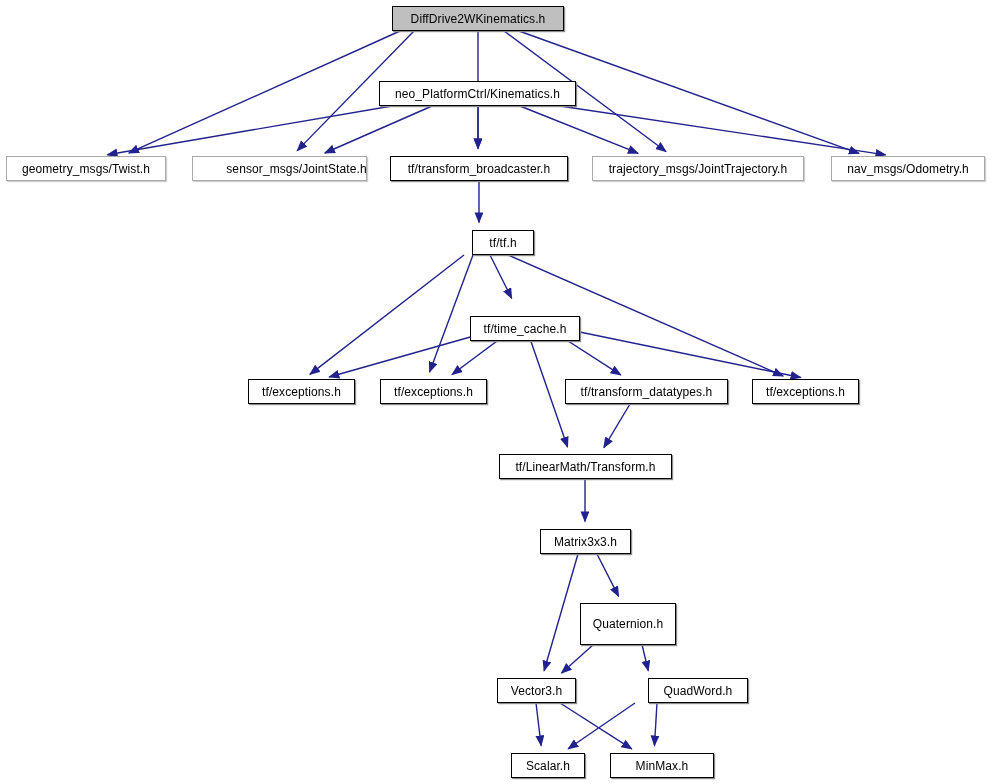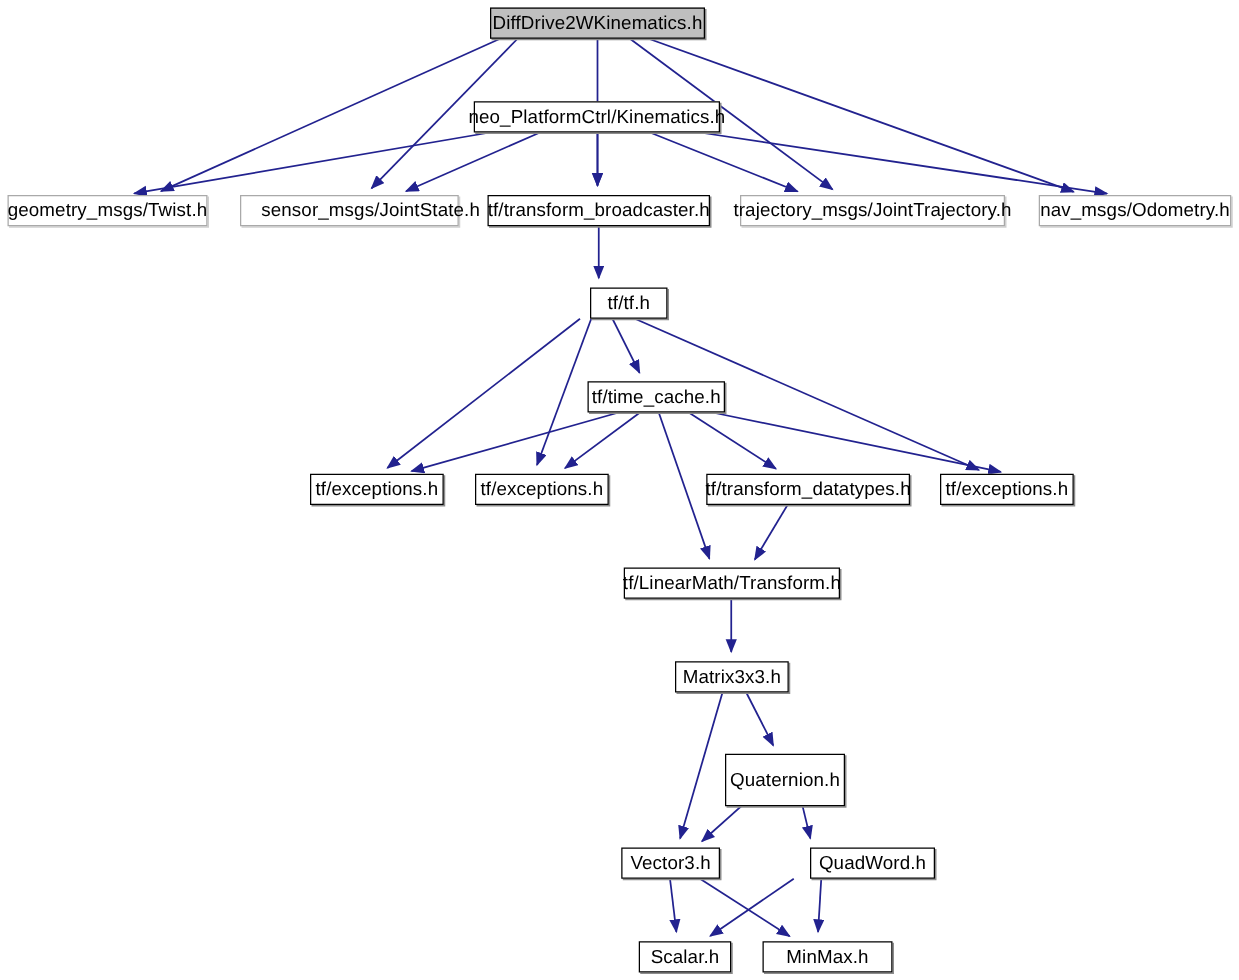--- a/index.html
+++ b/index.html
@@ -26,21 +26,21 @@
     height: 784px;
   }
   .node {
     position: absolute;
     box-sizing: border-box;
     display: flex;
     align-items: center;
     justify-content: center;
     background: #ffffff;
     border: 1px solid #808080;
-    font-size: 15px;
+    font-size: 12px;
     color: #000000;
     white-space: nowrap;
     letter-spacing: 0.1px;
     line-height: 1;
   }
   .node.linked {
     border: 1px solid #000000;
     box-shadow: 1.2px 1.2px 0 0 #8c8c8c;
   }
   .node.leaf {
@@ -118,21 +118,21 @@
       </div>
       <div class="node leaf" style="left: 592px; top: 156px; width: 212px; height: 25px;">
         <span>trajectory_msgs/JointTrajectory.h</span>
       </div>
       <div class="node leaf" style="left: 831px; top: 156px; width: 154px; height: 25px;">
         <span>nav_msgs/Odometry.h</span>
       </div>
       <div class="node linked" style="left: 448px; top: 230px; width: 62px; height: 25px; margin-left: 24px;">
         <span>tf/tf.h</span>
       </div>
-      <div class="node linked" style="left: 470px; top: 305px; width: 110px; height: 25px;">
+      <div class="node linked" style="left: 470px; top: 316px; width: 110px; height: 25px;">
         <span>tf/time_cache.h</span>
       </div>
       <div class="node linked" style="left: 248px; top: 379px; width: 107px; height: 25px;">
         <span>tf/exceptions.h</span>
       </div>
       <div class="node linked" style="left: 380px; top: 379px; width: 107px; height: 25px;">
         <span>tf/exceptions.h</span>
       </div>
       <div class="node linked" style="left: 565px; top: 379px; width: 163px; height: 25px;">
         <span>tf/transform_datatypes.h</span>

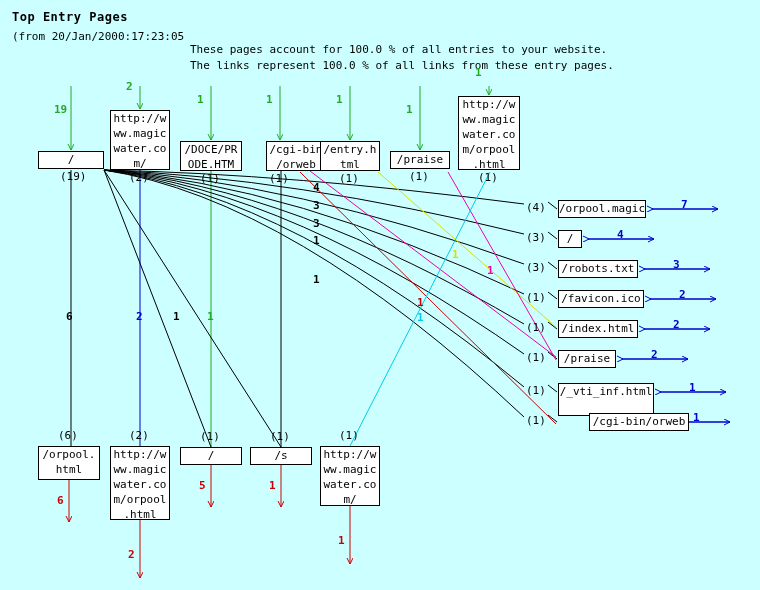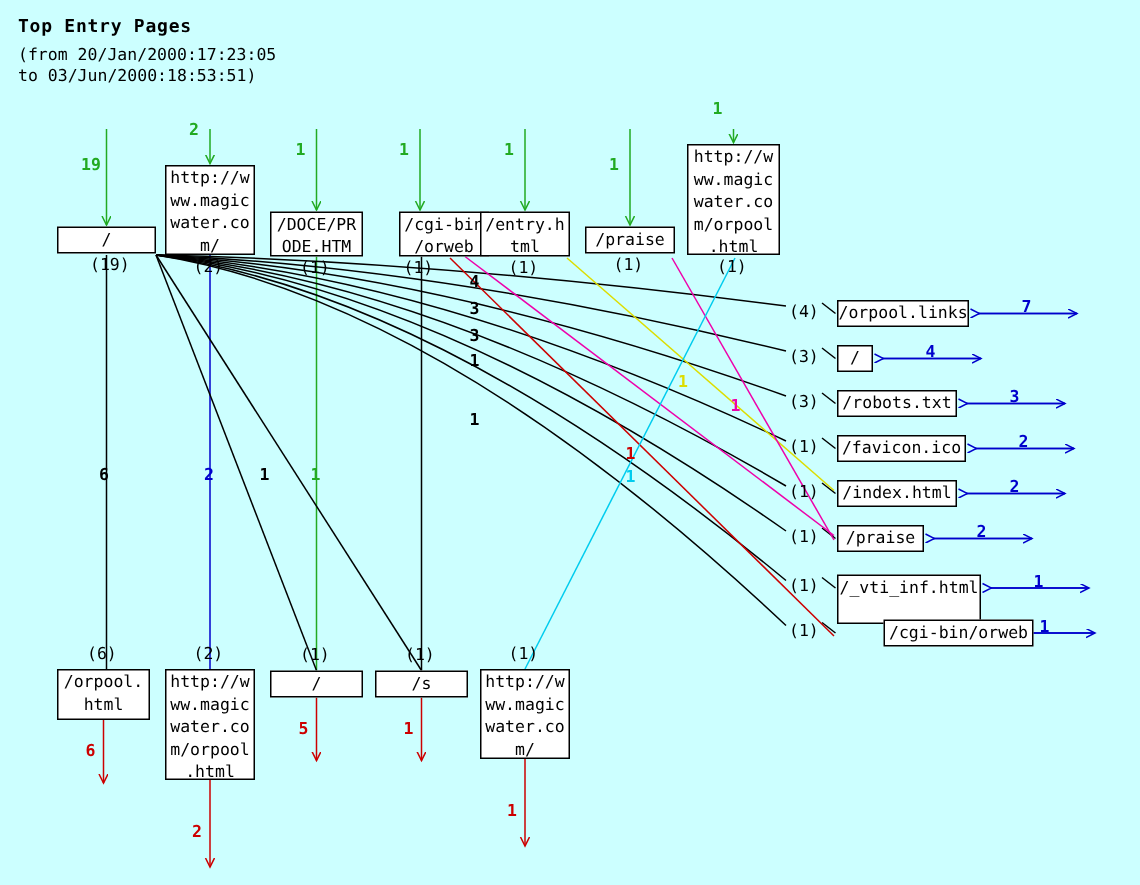--- a/index.html
+++ b/index.html
@@ -48,21 +48,22 @@
     position:absolute;
     font-size:11px;font-weight:bold;white-space:nowrap;
   }
 </style>
 </head>
 <body>
 
 <div id="stage">
 
   <div class="title">Top Entry Pages</div>
-  <div class="daterange"><span>(from 20/Jan/2000:17:23:05</span><br><span>to 03/Jun/2000:18:53:51)</span></div>
+  <div class="daterange"><span>(from 20/Jan/2000:17:23:05</span><br></div>
+  <div class="summary"><span>These pages account for 100.0 % of all entries to your website.</span><br><span>The links represent 100.0 % of all links from these entry pages.</span></div>
 
   <svg id="wires" viewBox="0 0 760 590" preserveAspectRatio="none">
     <defs>
       <marker id="ahG" markerWidth="8" markerHeight="8" refX="6" refY="3" orient="auto">
         <path d="M0,0 L6,3 L0,6" fill="none" stroke="#22aa22" stroke-width="1"></path>
       </marker>
       <marker id="ahR" markerWidth="8" markerHeight="8" refX="6" refY="3" orient="auto">
         <path d="M0,0 L6,3 L0,6" fill="none" stroke="#cc0000" stroke-width="1"></path>
       </marker>
       <marker id="ahB" markerWidth="8" markerHeight="8" refX="6" refY="3" orient="auto">
@@ -156,21 +157,21 @@
       <div class="nodebox" style="left: 390px; top: 151px; width: 60px; height: 18px;">/praise</div>
       <div class="lbl" style="left: 406px; top: 103px; color: rgb(34, 170, 34);">1</div>
       <div class="cnt" style="left: 409px; top: 170px;">(1)</div>
       <div class="nodebox" style="left: 458px; top: 96px; width: 62px; height: 74px;">http://w
 ww.magic
 water.co
 m/orpool
 .html</div>
       <div class="lbl" style="left: 475px; top: 66px; color: rgb(34, 170, 34);">1</div>
       <div class="cnt" style="left: 478px; top: 171px;">(1)</div>
-      <div class="nodebox" style="left: 558px; top: 200px; width: 88px; height: 18px;">/orpool.links</div>
+      <div class="nodebox" style="left: 558px; top: 200px; width: 88px; height: 18px;">/orpool.magic</div>
       <div class="cnt" style="left: 526px; top: 201px;">(4)</div>
       <div class="lbl" style="left: 681px; top: 198px; color: rgb(0, 0, 204);">7</div>
       <div class="nodebox" style="left: 558px; top: 230px; width: 24px; height: 18px;">/</div>
       <div class="cnt" style="left: 526px; top: 231px;">(3)</div>
       <div class="lbl" style="left: 617px; top: 228px; color: rgb(0, 0, 204);">4</div>
       <div class="nodebox" style="left: 558px; top: 260px; width: 80px; height: 18px;">/robots.txt</div>
       <div class="cnt" style="left: 526px; top: 261px;">(3)</div>
       <div class="lbl" style="left: 673px; top: 258px; color: rgb(0, 0, 204);">3</div>
       <div class="nodebox" style="left: 558px; top: 290px; width: 86px; height: 18px;">/favicon.ico</div>
       <div class="cnt" style="left: 526px; top: 291px;">(1)</div>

• [WHAT YOU NEED TO DO]
Give back, unchanged, the run of lines in the listing above that begins at the line containing "font-size:11px;font-weight:bold;white-space:nowrap;" and ends at the line containing "617px; top: 228px;", both included.

• [ANSWER BELOW]
     font-size:11px;font-weight:bold;white-space:nowrap;
   }
 </style>
 </head>
 <body>
 
 <div id="stage">
 
   <div class="title">Top Entry Pages</div>
-  <div class="daterange"><span>(from 20/Jan/2000:17:23:05</span><br><span>to 03/Jun/2000:18:53:51)</span></div>
+  <div class="daterange"><span>(from 20/Jan/2000:17:23:05</span><br></div>
+  <div class="summary"><span>These pages account for 100.0 % of all entries to your website.</span><br><span>The links represent 100.0 % of all links from these entry pages.</span></div>
 
   <svg id="wires" viewBox="0 0 760 590" preserveAspectRatio="none">
     <defs>
       <marker id="ahG" markerWidth="8" markerHeight="8" refX="6" refY="3" orient="auto">
         <path d="M0,0 L6,3 L0,6" fill="none" stroke="#22aa22" stroke-width="1"></path>
       </marker>
       <marker id="ahR" markerWidth="8" markerHeight="8" refX="6" refY="3" orient="auto">
         <path d="M0,0 L6,3 L0,6" fill="none" stroke="#cc0000" stroke-width="1"></path>
       </marker>
       <marker id="ahB" markerWidth="8" markerHeight="8" refX="6" refY="3" orient="auto">
@@ -156,21 +157,21 @@
       <div class="nodebox" style="left: 390px; top: 151px; width: 60px; height: 18px;">/praise</div>
       <div class="lbl" style="left: 406px; top: 103px; color: rgb(34, 170, 34);">1</div>
       <div class="cnt" style="left: 409px; top: 170px;">(1)</div>
       <div class="nodebox" style="left: 458px; top: 96px; width: 62px; height: 74px;">http://w
 ww.magic
 water.co
 m/orpool
 .html</div>
       <div class="lbl" style="left: 475px; top: 66px; color: rgb(34, 170, 34);">1</div>
       <div class="cnt" style="left: 478px; top: 171px;">(1)</div>
-      <div class="nodebox" style="left: 558px; top: 200px; width: 88px; height: 18px;">/orpool.links</div>
+      <div class="nodebox" style="left: 558px; top: 200px; width: 88px; height: 18px;">/orpool.magic</div>
       <div class="cnt" style="left: 526px; top: 201px;">(4)</div>
       <div class="lbl" style="left: 681px; top: 198px; color: rgb(0, 0, 204);">7</div>
       <div class="nodebox" style="left: 558px; top: 230px; width: 24px; height: 18px;">/</div>
       <div class="cnt" style="left: 526px; top: 231px;">(3)</div>
       <div class="lbl" style="left: 617px; top: 228px; color: rgb(0, 0, 204);">4</div>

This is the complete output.